+++ Source data
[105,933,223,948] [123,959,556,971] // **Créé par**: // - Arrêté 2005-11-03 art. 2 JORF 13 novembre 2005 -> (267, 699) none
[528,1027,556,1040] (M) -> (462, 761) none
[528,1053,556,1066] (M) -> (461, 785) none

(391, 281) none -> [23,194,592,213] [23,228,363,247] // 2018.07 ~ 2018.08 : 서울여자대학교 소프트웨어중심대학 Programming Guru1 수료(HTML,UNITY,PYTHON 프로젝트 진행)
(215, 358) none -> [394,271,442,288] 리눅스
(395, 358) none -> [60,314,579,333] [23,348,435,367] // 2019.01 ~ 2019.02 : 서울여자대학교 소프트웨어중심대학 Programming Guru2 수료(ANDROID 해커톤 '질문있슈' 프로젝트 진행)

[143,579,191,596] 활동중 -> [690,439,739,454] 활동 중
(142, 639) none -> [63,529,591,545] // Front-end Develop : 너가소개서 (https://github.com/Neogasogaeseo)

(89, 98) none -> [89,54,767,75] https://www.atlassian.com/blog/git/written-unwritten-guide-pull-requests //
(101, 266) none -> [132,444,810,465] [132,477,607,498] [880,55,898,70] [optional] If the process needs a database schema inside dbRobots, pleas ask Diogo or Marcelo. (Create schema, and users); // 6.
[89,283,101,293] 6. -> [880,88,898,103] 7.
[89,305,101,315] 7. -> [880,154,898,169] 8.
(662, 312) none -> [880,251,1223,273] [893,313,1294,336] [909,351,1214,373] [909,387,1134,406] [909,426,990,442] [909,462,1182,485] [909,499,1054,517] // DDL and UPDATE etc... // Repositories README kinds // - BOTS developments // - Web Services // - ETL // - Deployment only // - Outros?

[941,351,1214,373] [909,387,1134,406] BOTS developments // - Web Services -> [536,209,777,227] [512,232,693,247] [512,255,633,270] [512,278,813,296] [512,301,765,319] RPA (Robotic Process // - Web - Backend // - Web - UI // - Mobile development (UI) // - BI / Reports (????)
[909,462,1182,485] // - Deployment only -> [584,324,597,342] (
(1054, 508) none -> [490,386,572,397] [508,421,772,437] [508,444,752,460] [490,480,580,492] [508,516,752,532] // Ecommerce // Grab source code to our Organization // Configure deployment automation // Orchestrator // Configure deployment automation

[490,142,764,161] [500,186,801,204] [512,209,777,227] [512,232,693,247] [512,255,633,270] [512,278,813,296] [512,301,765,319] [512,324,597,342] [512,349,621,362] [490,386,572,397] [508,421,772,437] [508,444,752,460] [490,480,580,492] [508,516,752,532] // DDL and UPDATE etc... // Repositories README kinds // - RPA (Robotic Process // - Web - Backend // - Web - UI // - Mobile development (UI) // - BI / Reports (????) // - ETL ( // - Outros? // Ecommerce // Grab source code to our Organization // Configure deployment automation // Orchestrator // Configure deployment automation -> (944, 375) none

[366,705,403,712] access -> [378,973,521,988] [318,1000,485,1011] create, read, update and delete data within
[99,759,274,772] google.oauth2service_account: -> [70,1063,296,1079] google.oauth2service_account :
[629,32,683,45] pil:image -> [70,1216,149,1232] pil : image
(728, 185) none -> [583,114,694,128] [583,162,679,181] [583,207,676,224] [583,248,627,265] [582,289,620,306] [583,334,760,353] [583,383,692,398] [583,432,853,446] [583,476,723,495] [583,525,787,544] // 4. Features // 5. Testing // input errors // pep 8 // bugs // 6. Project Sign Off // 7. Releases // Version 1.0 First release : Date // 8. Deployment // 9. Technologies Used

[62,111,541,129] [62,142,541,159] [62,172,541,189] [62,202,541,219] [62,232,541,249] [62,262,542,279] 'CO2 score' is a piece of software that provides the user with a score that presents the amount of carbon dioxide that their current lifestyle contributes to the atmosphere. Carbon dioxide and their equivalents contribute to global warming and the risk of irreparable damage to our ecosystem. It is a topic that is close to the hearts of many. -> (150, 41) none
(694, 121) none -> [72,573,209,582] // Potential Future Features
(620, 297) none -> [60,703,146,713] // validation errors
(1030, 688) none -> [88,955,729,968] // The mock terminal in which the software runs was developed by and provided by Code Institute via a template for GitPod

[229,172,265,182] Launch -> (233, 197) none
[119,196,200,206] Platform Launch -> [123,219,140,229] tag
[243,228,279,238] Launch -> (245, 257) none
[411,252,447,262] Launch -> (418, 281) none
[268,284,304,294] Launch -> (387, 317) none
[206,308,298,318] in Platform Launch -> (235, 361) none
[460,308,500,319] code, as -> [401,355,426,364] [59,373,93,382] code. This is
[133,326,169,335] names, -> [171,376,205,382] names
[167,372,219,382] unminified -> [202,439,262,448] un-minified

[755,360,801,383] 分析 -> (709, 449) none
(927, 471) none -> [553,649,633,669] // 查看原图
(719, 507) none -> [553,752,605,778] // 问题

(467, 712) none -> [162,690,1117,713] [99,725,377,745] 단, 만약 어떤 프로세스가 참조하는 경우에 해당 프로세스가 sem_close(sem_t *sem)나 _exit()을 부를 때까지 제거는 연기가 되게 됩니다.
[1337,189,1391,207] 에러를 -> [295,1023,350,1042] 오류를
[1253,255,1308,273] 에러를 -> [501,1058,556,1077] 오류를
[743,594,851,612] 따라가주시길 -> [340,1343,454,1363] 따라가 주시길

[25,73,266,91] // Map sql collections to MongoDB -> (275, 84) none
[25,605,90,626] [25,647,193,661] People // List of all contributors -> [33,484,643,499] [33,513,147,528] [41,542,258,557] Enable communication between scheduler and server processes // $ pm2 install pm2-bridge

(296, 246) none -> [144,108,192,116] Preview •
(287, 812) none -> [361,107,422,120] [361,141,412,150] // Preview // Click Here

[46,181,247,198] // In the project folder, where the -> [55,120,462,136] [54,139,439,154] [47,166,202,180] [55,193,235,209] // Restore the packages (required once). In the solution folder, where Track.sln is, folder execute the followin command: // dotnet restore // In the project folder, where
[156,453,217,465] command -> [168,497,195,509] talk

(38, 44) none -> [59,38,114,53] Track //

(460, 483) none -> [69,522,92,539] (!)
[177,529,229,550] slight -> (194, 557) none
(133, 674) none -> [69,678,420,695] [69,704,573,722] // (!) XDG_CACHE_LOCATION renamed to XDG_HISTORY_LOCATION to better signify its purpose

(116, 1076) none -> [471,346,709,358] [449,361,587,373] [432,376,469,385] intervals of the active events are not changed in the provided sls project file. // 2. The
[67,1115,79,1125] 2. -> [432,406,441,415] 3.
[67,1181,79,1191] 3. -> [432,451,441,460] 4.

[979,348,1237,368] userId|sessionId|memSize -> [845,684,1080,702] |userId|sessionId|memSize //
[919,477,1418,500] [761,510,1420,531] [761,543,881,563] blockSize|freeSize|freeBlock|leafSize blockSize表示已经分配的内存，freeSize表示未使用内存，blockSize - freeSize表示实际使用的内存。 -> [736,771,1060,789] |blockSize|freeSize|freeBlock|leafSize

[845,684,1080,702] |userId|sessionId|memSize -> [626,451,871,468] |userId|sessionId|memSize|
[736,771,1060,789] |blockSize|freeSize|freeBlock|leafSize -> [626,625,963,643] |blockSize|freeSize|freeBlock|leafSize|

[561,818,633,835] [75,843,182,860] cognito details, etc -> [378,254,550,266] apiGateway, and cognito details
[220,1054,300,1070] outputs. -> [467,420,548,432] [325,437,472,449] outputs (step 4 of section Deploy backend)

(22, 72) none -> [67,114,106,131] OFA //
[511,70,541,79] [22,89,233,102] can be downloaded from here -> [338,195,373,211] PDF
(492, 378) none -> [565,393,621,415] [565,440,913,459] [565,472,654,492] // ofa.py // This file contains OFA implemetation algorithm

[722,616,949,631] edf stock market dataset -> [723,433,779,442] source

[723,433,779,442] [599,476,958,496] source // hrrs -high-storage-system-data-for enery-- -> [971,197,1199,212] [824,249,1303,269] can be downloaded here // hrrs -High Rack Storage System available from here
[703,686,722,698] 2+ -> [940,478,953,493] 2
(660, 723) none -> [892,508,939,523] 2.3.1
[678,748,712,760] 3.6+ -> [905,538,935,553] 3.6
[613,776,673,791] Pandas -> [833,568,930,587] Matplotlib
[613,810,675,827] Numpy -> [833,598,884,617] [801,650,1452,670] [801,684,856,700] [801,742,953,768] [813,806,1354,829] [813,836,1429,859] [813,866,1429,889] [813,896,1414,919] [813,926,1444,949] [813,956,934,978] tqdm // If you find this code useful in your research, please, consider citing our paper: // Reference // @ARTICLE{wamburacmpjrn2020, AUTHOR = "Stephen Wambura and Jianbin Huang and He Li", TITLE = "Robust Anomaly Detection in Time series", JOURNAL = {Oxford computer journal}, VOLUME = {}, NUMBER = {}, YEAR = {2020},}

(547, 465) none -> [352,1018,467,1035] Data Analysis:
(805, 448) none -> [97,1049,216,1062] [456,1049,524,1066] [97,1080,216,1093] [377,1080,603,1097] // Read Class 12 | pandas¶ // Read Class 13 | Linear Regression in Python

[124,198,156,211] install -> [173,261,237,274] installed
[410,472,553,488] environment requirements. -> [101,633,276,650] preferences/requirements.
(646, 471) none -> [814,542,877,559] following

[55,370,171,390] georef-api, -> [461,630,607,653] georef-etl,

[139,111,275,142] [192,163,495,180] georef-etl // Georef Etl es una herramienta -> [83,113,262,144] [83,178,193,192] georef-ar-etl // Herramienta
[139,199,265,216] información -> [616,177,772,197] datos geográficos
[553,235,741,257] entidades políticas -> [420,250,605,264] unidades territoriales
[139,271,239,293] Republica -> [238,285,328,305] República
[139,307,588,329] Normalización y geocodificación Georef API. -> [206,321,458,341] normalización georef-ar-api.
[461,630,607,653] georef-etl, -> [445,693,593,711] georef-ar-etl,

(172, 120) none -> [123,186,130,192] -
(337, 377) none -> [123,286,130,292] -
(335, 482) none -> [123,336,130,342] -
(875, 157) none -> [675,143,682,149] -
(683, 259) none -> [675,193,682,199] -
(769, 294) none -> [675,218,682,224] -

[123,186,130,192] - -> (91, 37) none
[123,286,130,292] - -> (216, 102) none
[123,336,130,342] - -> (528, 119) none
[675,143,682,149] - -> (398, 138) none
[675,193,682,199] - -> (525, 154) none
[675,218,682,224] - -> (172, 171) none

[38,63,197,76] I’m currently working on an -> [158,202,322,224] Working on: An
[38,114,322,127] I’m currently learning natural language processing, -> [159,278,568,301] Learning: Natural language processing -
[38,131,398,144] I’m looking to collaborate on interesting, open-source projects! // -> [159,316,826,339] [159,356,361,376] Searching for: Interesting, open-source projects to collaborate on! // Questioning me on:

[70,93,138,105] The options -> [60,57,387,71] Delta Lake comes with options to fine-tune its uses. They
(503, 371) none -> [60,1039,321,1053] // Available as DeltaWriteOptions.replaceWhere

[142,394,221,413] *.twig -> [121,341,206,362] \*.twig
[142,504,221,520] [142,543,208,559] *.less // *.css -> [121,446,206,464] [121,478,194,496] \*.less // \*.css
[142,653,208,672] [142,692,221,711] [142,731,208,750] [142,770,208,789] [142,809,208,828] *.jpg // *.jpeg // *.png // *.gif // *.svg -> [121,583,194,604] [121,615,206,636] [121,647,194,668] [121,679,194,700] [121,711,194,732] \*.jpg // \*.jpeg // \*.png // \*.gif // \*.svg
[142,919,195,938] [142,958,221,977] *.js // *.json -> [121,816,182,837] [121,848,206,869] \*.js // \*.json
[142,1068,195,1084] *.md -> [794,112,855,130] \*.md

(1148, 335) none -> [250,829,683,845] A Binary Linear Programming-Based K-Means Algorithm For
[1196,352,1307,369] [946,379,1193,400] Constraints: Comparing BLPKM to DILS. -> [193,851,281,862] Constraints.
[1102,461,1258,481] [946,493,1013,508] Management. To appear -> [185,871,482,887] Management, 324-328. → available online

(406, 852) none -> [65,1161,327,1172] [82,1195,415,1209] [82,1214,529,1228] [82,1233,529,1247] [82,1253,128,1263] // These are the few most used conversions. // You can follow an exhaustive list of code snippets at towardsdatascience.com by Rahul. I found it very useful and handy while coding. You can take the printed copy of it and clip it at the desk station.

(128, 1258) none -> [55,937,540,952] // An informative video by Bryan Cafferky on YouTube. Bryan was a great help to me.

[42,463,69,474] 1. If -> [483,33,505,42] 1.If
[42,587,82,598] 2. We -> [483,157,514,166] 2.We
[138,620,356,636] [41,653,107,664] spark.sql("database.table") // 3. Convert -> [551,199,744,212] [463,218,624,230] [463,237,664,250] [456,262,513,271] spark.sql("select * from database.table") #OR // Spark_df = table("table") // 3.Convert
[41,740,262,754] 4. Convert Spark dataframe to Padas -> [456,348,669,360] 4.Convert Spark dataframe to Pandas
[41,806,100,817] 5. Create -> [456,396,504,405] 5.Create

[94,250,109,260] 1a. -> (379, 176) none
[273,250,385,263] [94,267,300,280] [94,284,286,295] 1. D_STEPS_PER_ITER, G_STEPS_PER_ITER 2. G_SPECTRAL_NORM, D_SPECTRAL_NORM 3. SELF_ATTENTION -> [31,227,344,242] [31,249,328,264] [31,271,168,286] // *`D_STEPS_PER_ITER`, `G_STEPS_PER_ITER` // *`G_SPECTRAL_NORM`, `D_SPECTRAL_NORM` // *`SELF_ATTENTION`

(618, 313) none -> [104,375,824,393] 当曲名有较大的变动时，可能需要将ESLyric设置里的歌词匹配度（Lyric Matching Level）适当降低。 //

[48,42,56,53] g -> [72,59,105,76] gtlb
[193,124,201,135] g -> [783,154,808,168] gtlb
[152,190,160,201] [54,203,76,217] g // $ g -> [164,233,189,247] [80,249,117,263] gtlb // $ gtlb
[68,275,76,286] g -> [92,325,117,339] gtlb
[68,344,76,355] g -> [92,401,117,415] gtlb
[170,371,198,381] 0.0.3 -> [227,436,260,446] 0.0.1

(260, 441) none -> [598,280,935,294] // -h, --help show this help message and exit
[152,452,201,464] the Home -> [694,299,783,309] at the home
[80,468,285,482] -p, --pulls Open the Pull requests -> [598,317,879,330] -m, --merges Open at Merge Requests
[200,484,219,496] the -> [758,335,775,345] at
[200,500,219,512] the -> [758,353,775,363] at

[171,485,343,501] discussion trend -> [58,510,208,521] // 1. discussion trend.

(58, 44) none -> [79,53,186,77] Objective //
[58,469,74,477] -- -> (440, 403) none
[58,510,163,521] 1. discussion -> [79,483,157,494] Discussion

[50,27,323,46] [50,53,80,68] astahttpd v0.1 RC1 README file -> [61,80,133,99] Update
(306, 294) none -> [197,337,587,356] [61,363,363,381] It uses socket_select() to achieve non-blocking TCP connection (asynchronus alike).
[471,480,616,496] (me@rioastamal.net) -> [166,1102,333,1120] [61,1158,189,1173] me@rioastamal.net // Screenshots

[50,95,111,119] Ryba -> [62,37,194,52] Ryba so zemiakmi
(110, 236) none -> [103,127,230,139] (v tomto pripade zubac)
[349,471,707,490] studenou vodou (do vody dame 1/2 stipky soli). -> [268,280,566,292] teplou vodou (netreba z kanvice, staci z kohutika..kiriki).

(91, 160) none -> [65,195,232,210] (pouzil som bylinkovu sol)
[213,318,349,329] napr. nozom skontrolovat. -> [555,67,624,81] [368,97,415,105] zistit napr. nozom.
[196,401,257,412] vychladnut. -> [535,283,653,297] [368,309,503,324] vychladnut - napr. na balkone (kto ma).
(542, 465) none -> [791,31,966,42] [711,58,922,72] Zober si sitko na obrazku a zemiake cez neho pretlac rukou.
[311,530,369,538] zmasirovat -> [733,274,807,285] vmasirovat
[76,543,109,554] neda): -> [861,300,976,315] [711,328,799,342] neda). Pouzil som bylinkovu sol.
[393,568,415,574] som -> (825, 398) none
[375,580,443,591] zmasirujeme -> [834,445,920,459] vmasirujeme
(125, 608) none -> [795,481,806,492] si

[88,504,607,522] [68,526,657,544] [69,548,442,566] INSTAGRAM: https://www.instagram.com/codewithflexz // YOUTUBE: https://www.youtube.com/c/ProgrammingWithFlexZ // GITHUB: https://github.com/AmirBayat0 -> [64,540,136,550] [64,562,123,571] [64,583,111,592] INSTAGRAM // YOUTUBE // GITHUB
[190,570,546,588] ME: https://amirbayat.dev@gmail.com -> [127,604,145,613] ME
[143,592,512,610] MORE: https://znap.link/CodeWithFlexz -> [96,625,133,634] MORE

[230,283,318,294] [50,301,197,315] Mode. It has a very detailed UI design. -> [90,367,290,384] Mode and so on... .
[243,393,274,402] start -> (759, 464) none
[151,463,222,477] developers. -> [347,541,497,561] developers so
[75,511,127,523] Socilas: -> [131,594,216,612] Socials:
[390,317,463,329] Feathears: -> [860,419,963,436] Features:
++++++
**Aim of the exercise:**
Take the listing from its first line to the line containing "[909,462,1182,485] // - Deployment". Reproduce those lines exactly and nothing else.

**Task solution:**
[105,933,223,948] [123,959,556,971] // **Créé par**: // - Arrêté 2005-11-03 art. 2 JORF 13 novembre 2005 -> (267, 699) none
[528,1027,556,1040] (M) -> (462, 761) none
[528,1053,556,1066] (M) -> (461, 785) none

(391, 281) none -> [23,194,592,213] [23,228,363,247] // 2018.07 ~ 2018.08 : 서울여자대학교 소프트웨어중심대학 Programming Guru1 수료(HTML,UNITY,PYTHON 프로젝트 진행)
(215, 358) none -> [394,271,442,288] 리눅스
(395, 358) none -> [60,314,579,333] [23,348,435,367] // 2019.01 ~ 2019.02 : 서울여자대학교 소프트웨어중심대학 Programming Guru2 수료(ANDROID 해커톤 '질문있슈' 프로젝트 진행)

[143,579,191,596] 활동중 -> [690,439,739,454] 활동 중
(142, 639) none -> [63,529,591,545] // Front-end Develop : 너가소개서 (https://github.com/Neogasogaeseo)

(89, 98) none -> [89,54,767,75] https://www.atlassian.com/blog/git/written-unwritten-guide-pull-requests //
(101, 266) none -> [132,444,810,465] [132,477,607,498] [880,55,898,70] [optional] If the process needs a database schema inside dbRobots, pleas ask Diogo or Marcelo. (Create schema, and users); // 6.
[89,283,101,293] 6. -> [880,88,898,103] 7.
[89,305,101,315] 7. -> [880,154,898,169] 8.
(662, 312) none -> [880,251,1223,273] [893,313,1294,336] [909,351,1214,373] [909,387,1134,406] [909,426,990,442] [909,462,1182,485] [909,499,1054,517] // DDL and UPDATE etc... // Repositories README kinds // - BOTS developments // - Web Services // - ETL // - Deployment only // - Outros?

[941,351,1214,373] [909,387,1134,406] BOTS developments // - Web Services -> [536,209,777,227] [512,232,693,247] [512,255,633,270] [512,278,813,296] [512,301,765,319] RPA (Robotic Process // - Web - Backend // - Web - UI // - Mobile development (UI) // - BI / Reports (????)
[909,462,1182,485] // - Deployment only -> [584,324,597,342] (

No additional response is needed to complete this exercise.